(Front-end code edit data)
_____
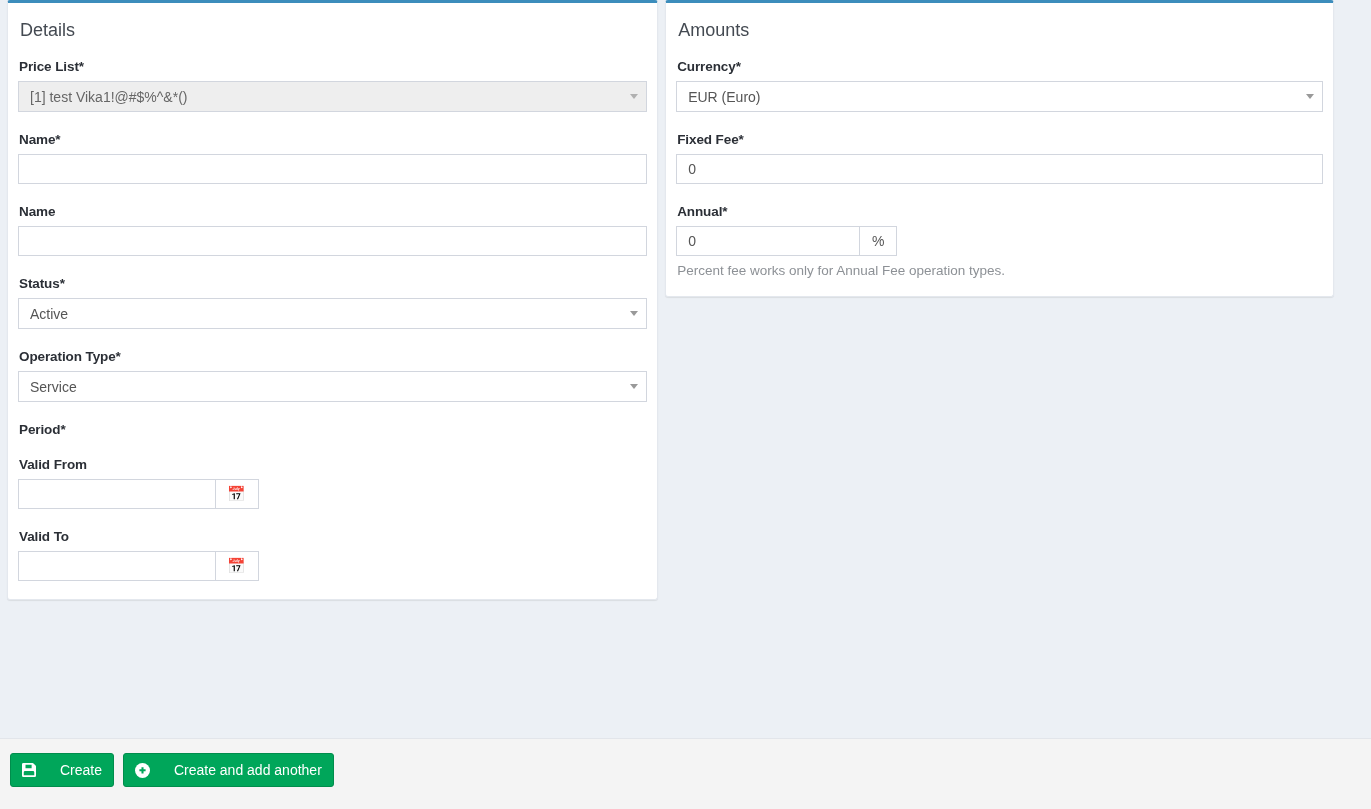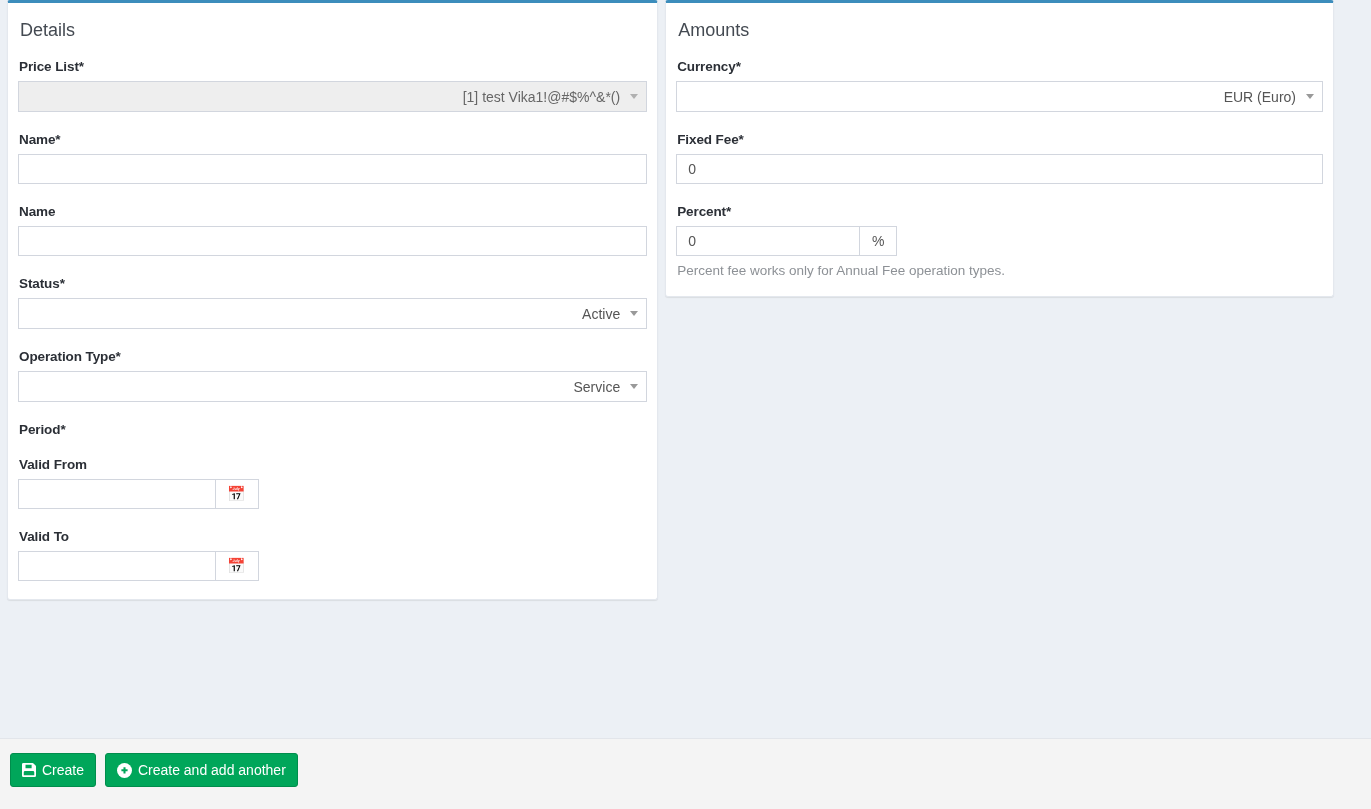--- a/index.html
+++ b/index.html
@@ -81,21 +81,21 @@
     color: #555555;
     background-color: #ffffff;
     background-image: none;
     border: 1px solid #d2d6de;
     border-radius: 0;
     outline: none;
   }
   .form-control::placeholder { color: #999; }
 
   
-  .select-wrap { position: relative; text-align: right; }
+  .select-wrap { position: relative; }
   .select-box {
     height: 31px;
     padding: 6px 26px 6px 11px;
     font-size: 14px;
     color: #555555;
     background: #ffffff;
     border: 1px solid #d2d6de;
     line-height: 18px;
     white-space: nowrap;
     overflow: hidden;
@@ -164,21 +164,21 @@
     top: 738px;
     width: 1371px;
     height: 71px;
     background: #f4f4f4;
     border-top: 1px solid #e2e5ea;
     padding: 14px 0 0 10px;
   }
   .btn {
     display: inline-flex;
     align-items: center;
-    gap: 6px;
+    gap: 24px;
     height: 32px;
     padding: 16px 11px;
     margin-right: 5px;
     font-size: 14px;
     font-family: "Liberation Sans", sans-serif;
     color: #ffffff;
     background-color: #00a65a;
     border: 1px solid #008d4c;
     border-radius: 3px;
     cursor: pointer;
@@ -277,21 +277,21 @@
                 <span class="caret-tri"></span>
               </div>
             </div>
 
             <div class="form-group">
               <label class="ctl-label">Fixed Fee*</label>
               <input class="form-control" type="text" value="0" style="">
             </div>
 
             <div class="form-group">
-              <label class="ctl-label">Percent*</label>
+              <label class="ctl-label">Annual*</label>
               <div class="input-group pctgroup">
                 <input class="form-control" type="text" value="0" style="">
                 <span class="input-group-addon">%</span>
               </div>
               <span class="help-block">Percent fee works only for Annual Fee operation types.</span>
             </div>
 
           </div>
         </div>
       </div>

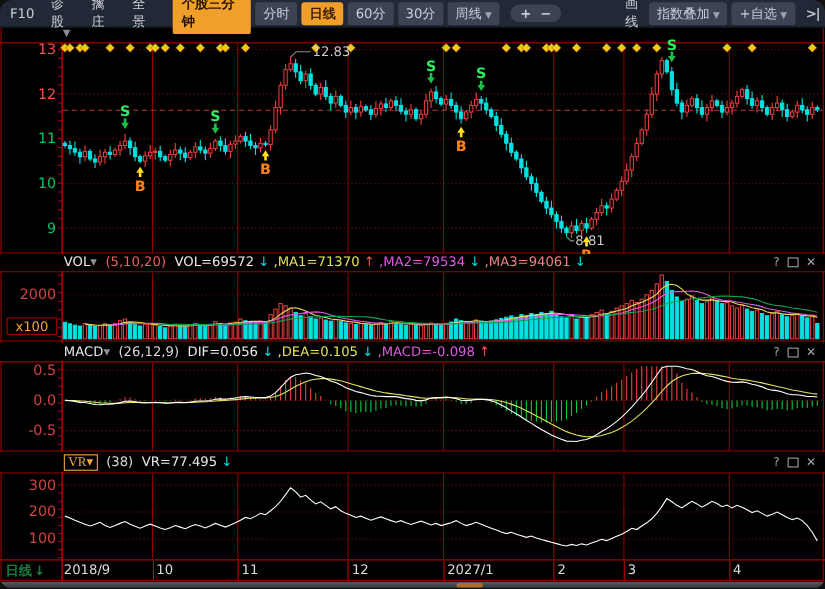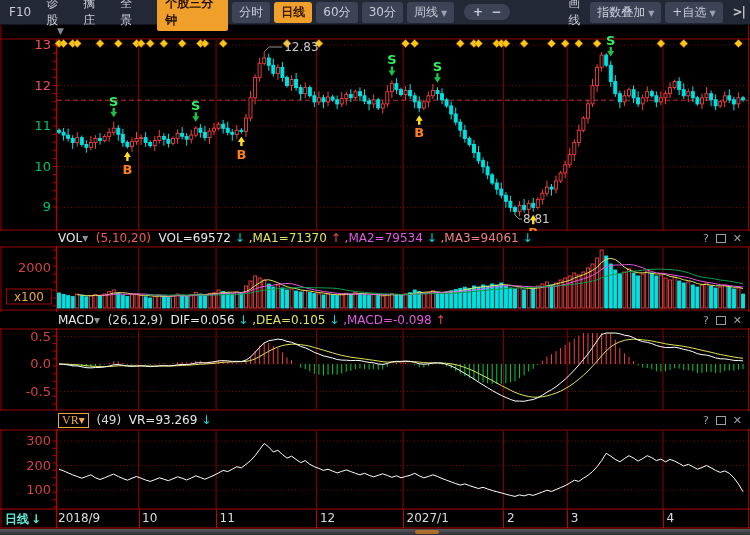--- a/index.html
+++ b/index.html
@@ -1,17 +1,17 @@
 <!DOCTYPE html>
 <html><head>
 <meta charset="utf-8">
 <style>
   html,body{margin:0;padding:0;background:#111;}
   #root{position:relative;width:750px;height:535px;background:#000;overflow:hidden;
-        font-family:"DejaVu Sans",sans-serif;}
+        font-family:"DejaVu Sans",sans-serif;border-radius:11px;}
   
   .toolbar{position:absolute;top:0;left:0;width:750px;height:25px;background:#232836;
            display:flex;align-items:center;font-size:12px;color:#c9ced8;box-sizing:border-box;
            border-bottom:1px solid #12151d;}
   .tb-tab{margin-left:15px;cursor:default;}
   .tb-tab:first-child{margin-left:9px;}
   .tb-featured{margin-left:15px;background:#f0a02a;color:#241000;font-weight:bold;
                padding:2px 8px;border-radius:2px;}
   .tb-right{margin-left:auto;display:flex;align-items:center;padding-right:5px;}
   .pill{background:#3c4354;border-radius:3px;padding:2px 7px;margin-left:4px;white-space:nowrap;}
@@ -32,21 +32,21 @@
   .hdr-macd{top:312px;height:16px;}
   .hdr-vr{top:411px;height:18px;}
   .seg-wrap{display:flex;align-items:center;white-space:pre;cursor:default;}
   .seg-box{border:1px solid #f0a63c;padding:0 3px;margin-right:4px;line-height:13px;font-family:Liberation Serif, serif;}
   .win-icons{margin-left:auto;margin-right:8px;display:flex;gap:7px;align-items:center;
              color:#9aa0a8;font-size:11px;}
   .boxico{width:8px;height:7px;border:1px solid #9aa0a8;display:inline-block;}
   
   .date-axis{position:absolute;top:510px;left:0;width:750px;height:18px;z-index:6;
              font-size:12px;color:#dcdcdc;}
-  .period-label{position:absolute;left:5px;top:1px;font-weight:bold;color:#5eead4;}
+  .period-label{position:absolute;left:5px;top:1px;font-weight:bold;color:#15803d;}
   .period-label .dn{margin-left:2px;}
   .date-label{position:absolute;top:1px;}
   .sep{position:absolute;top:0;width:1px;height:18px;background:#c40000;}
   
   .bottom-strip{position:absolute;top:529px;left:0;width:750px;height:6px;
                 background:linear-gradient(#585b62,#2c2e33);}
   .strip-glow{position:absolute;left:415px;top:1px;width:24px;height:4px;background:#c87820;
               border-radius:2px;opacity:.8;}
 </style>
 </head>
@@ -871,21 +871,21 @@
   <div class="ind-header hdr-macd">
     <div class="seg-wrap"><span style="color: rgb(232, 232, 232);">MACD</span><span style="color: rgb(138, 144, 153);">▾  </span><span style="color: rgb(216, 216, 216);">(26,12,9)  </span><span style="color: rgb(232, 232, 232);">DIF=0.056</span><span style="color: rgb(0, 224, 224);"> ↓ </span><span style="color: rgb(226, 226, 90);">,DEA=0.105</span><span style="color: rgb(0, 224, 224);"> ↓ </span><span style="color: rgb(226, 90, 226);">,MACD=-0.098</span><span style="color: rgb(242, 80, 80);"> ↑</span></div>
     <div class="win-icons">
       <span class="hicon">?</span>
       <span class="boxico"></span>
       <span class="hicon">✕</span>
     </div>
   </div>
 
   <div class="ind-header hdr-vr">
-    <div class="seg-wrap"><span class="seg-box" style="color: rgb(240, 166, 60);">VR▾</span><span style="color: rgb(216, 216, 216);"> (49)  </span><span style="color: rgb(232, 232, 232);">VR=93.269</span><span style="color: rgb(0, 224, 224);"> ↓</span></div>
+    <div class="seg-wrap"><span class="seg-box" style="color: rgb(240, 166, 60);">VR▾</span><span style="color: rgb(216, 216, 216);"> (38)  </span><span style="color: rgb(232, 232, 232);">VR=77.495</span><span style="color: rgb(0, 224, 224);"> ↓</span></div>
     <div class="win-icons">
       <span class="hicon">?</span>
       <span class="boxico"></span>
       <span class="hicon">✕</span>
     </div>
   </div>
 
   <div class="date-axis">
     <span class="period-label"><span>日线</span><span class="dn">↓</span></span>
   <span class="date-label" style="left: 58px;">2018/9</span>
_____
→ What you should do
Count up the lines in the entries that hold "value", and respond with that count and no other text.

→ Solution to the problem
2